A San Lorenzo – versante sud-ovest, con vigne a 500 metri, farcite di sassi benedetti – si produce anche Rosso di Montalcino, ovviamente. E per fortuna. Perché altrimenti a Terre di Toscana 2020 non avremmo potuto provare un’emozione così forte e inaspettata.

«Ma sei matto?», ricordo di aver detto (o, forse, di aver pensato di dire) a Luciano mentre ci versava da un’austera Magnum un assaggio di Rosso di Montalcino DOC 2005, un Sangiovese Grosso che un’annata considerata sfortunata aveva fatto giudicare indegno di diventare Brunello e vestito quindi della sua livrea minore. Oltretutto, il colore lasciava indifferenti e la scritta 2005 sull’etichetta – annata osteggiata e quasi maledetta ancor prima della vendemmia – abbassava ancor di più le aspettative. Poi abbiamo portato il calice al naso e – immediatamente – ho maledetto la mia superficialità e ho giurato a me stesso che mai più sarei caduto nella trappola di chi si fa un’idea del vino basandosi su pregiudizi alimentati dall’annata e dall’aspetto. Certo, il colore conta (quante volte ci siamo fatti ammaliare da trasparenze, intensità e tonalità affascinanti e invitanti alla beva?), ma quante volte il colore e l’annata si sono rivelati luoghi comuni? Fake. Eravamo davanti a un altro fake. Perché quel Rosso, al naso, aveva un’eleganza – sottile e sicura, ma quasi disimpegnata, senza alcun accenno snobistico – impensabile alla vista. La ciliegia stava diventando matura, ma era ancora croccante e non copriva le note floreali (sic!) della violetta, prima che i sentori tostati facessero capolino, senza sovrastarsi, in una fortunata sequenza olfattiva: inchiostro di china, grafite, note ematiche e balsamiche e quindi ancora frutti scuri, ma freschi e mai invadenti. 
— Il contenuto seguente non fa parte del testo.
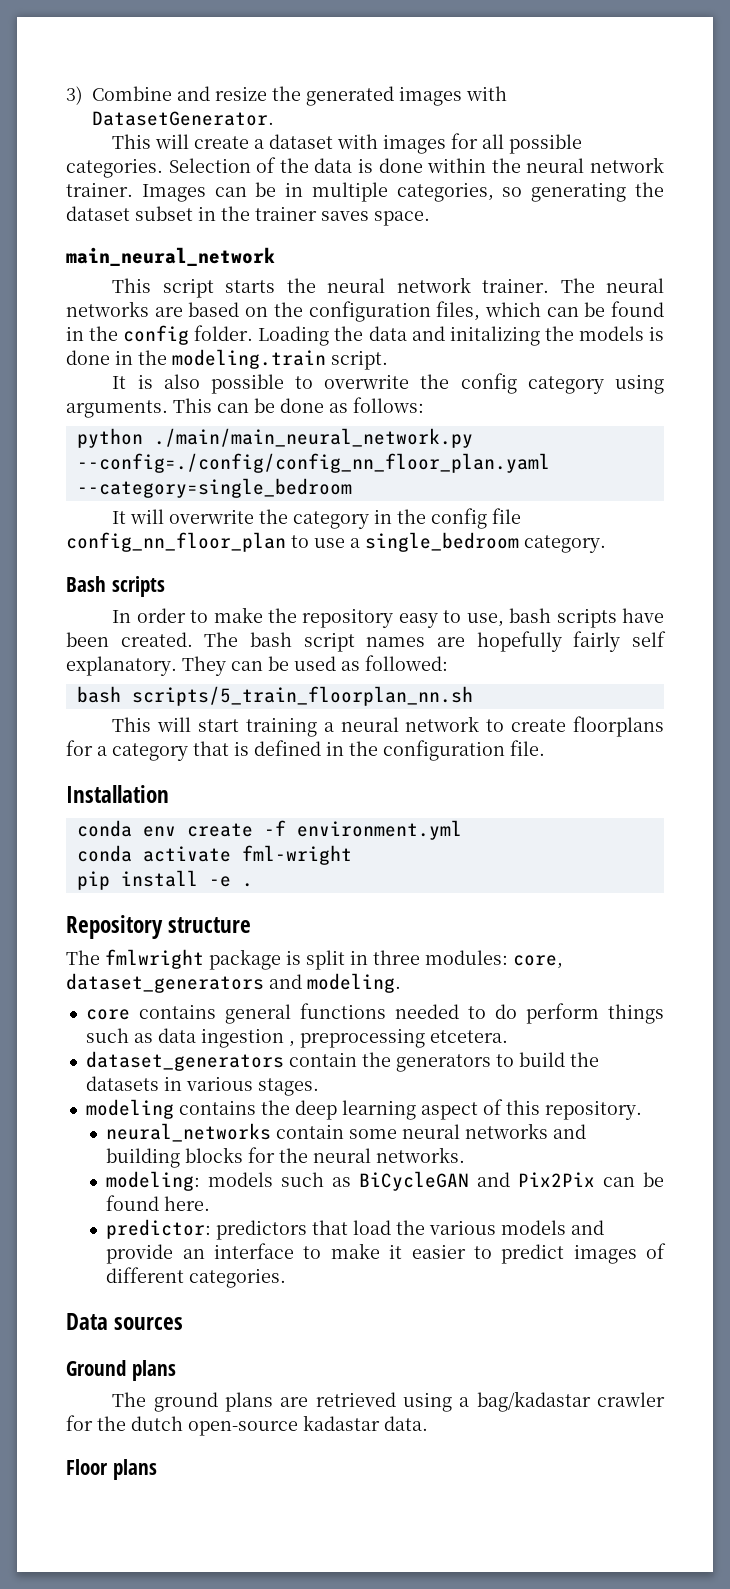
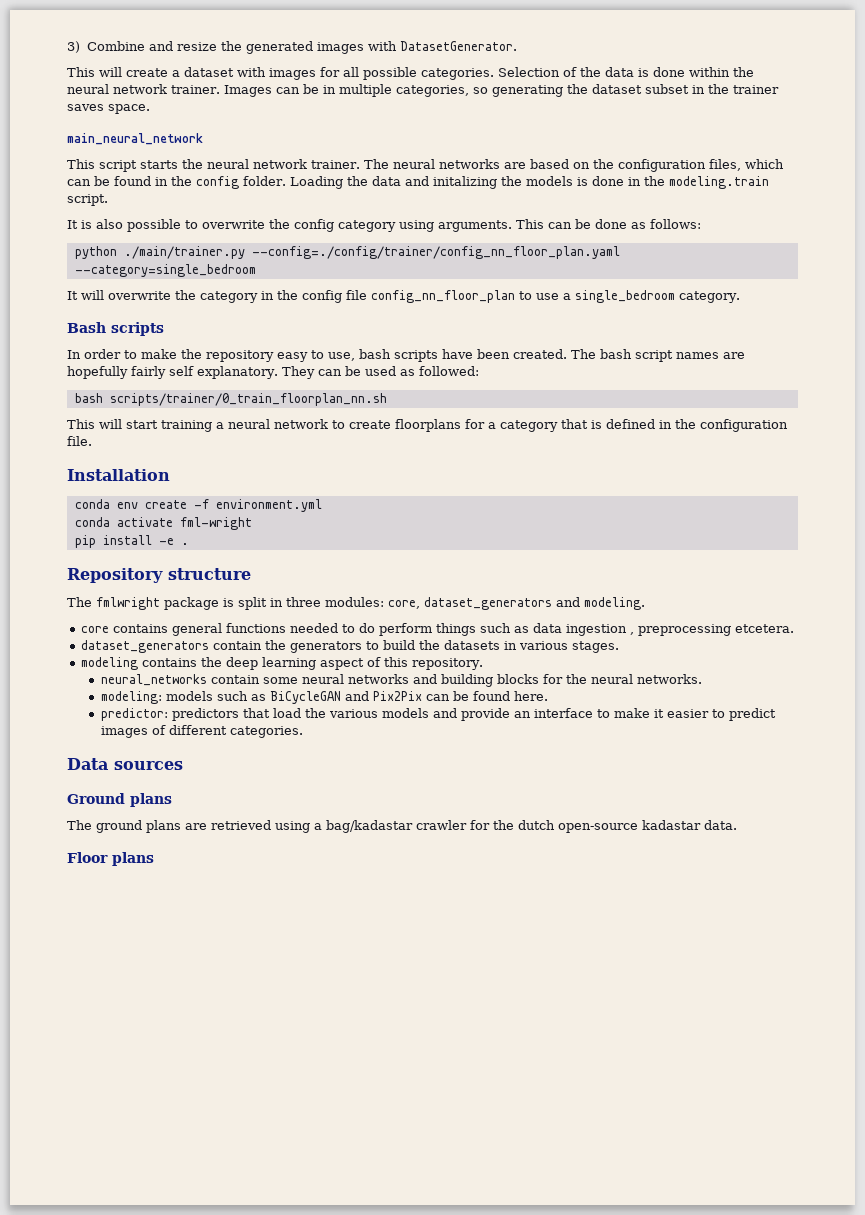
[153,428,473,448] [76,453,550,473] ./main/main_neural_network.py --config=./config/config_nn_floor_plan.yaml -> [123,246,620,259] ./main/trainer.py --config=./config/trainer/config_nn_floor_plan.yaml
[131,686,473,706] scripts/5_train_floorplan_nn.sh -> [109,393,387,406] scripts/trainer/0_train_floorplan_nn.sh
Ci siamo guardati, con aria incredula, e abbiamo respinto la voglia di passare subito al sorso. Niente da fare, dopo tre riprove era tutto vero, e così l’abbiamo assaggiato. E abbiamo fatto bene. L’ingresso in bocca confermava con coerenza le sensazioni olfattive, ma con una profondità, un’acidità e una sapidità da Brunello di gran classe, bevibile all’infinito e durevole all’infinito, con note tostate accompagnate da prugna matura e sporadici richiami di cannella. Le note più cupe (inchiostro, terra, carne, goudron e sottobosco) facevano capolino quasi a turno, ma sottili, senza sovrapporsi, rendendo il sorso instancabile, grazie anche alla freschezza e alla mineralità, che non cancellavano niente e non ripulivano niente, perché non c’era niente da pulire o cancellare. Una dinamicità educata, con i diversi gusti compenetrati e complementari, in un’alchimia imprevedibile e – inutile che io continui a provarci… – difficile da comunicare, quasi inspiegabile. Fortunati noi che eravamo lì e che l’abbiamo provata, perché questo tentativo di raccontarla non riesce a rendere l’idea della ‘profondità dinamica’ di questo vino.

Chiudo qui, ma con due considerazioni. La prima ha un risvolto triste, perché mi sarebbe piaciuto condividere questo vino con un amico sfortunato, che mi avrebbe convinto a volare più basso e a raccontarlo in maniera più comprensibile. E lui sarebbe ancora più orgoglioso di essere quel grande amico che è di chi sa produrre un vino così. Bravo Luciano.

La seconda considerazione è meno seria, ma doverosa: tanto di cappello, signor 2005, scusaci per tutto quello che abbiamo detto e scritto su di te. Il tempo rende giustizia a chi sa aspettare.